The gaming PC market is growing fast. It was worth over $65 billion in 2025 and could reach nearly $195 billion by 2035. Developers are paying close attention because people are not just playing more, they are playing differently.
Hardware has improved, but that alone no longer keeps people loyal to the same games. Player habits are shifting across all genres, and new formats are starting to lead.
Player Habits Are Shifting
People have started to turn away from the same rotation of games. Titles that follow the same path with minor updates no longer hold attention the way they used to. This shift can be seen across genres. Some players say that even big releases feel too familiar. RPGs and shooters are often brought back in remakes or sequels that change very little.
The pattern has become easy to spot, and the response has been mixed. Players now want more than visual polish or slightly faster performance. They look for games that feel new in how they play, not just how they look. The same change is now showing up in PC-based gambling formats.

Players using online casino platforms have also started to push for different features. This shift is behind the rise of more social-based systems. On popular platforms such as Smiles Casino, people from many parts of the world, including the US, can join without extra steps. The goal is not to repeat older formats. It is to reply to what players ask for now. That includes updates, shared play, and features that do not rely on standard designs.
Players Will Want Games That Feel New
The same titles with small updates no longer keep players interested. This has become clear across major formats. In shooters, Fortnite now takes over 75% of the Battle Royale space. The rest of the category is shrinking. Players are not picking those games just because they look good. They stay for updates that change how the game plays and how they can interact. Games that do not change much get dropped fast.
The shift shows in other genres too. Starfield and Baldur’s Gate 3 pulled attention because they added something different. These titles gave more control, longer play cycles, and features that did not feel recycled. It is not just about game size or graphics. Players now stay with titles that offer new systems or player-focused design.

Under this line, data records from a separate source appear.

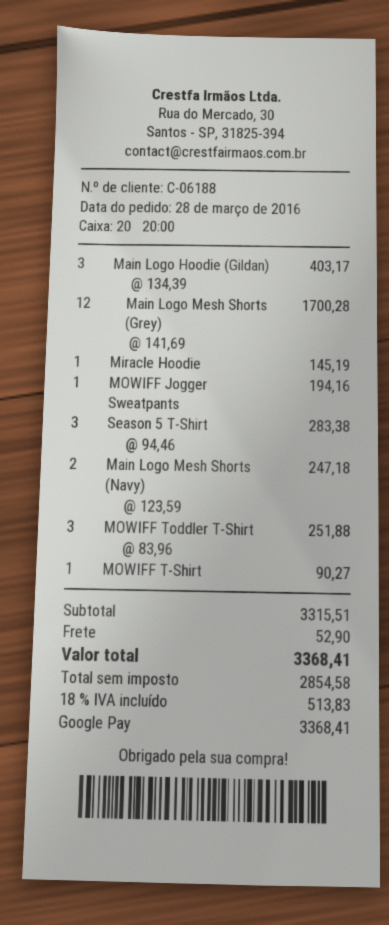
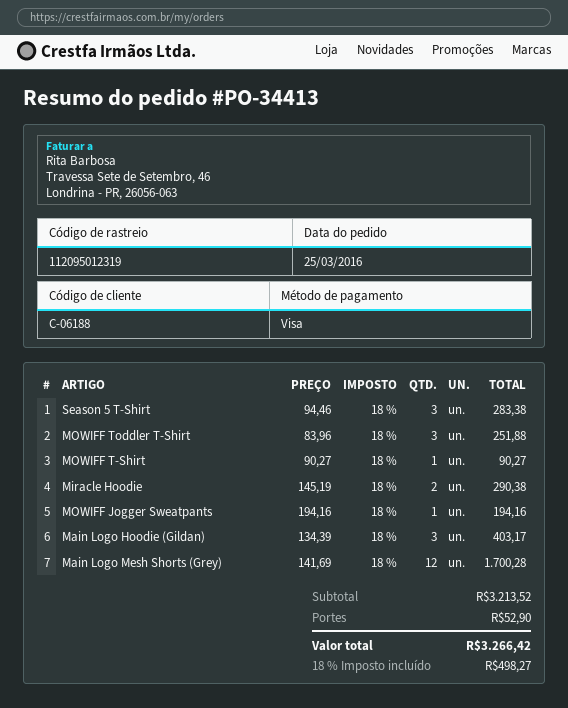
order date: 2016-03-28 -> 2016-03-25
payment method: Google Pay -> Visa
Miracle Hoodie: 1 x 145.19 = 145.19 -> 2 x 145.19 = 290.38
Main Logo Mesh Shorts (Navy): 2 x 123.59 = 247.18 -> none
subtotal: 3315.51 -> 3213.52
tax: 18% = 513.83 -> 18% = 498.27
total: 3368.41 -> 3266.42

This pattern is also clear in pay-to-play models. Over 290 million players now use lower-end PC games that require payment. Premium models are rising too, reaching more than 170 million people. That growth shows that people are still willing to pay, but only when the content gives something that feels new. The time of quick releases with no clear update is starting to lose ground.
Developers Will Still Choose PC First
In 2023, nearly 65% of developers worked on PC projects. That number was about twice the share for PlayStation 5 or Xbox. The 2024 GDC report confirmed the same trend. It found that 66% of over 3,000 developers had selected PC as the main platform for their current work.
The next closest was PS5 at 35%. No other platform came close. Even new entries like UGC tools and Nintendo’s next console barely showed up in the results. PC keeps its lead because developers can move faster. It does not require long wait times for patch approval. Studios can push updates or balance fixes without extra steps.
That speed matters when player demand shifts quickly. It gives developers more control and lets them respond before attention drops. GDC even described the PC as the “dominant platform” this decade. This setup works for both indie developers and larger teams. It makes it easier to test new features, react to feedback, and try ideas without restarting full builds.
Developers do not have to wait for outside clearance. Closed platforms add more delay. PC avoids that. It helps studios stay close to trends instead of falling behind. That is one reason it keeps being the first pick when time and flexibility matter most.
What to Expect Next
By 2026, the gap between what players want and what old models deliver will get wider. Games that use long cycles with no real updates will fall behind. Studios are shifting to systems built for speed and feedback.
That includes real-time updates, social tools, and cloud access. Cloud services already lower the need for top-end hardware. That change brings more people in. Developers are also starting to use modular systems to reduce costs. Many now focus on AI-based tools that adjust performance or help with testing. These tools are not just for graphics, they help build games faster.

As more studios use these systems, the PC will likely remain the top choice. It gives them room to adjust with less risk and more reach. The format is changing, but the need for speed and flexibility will stay at the center.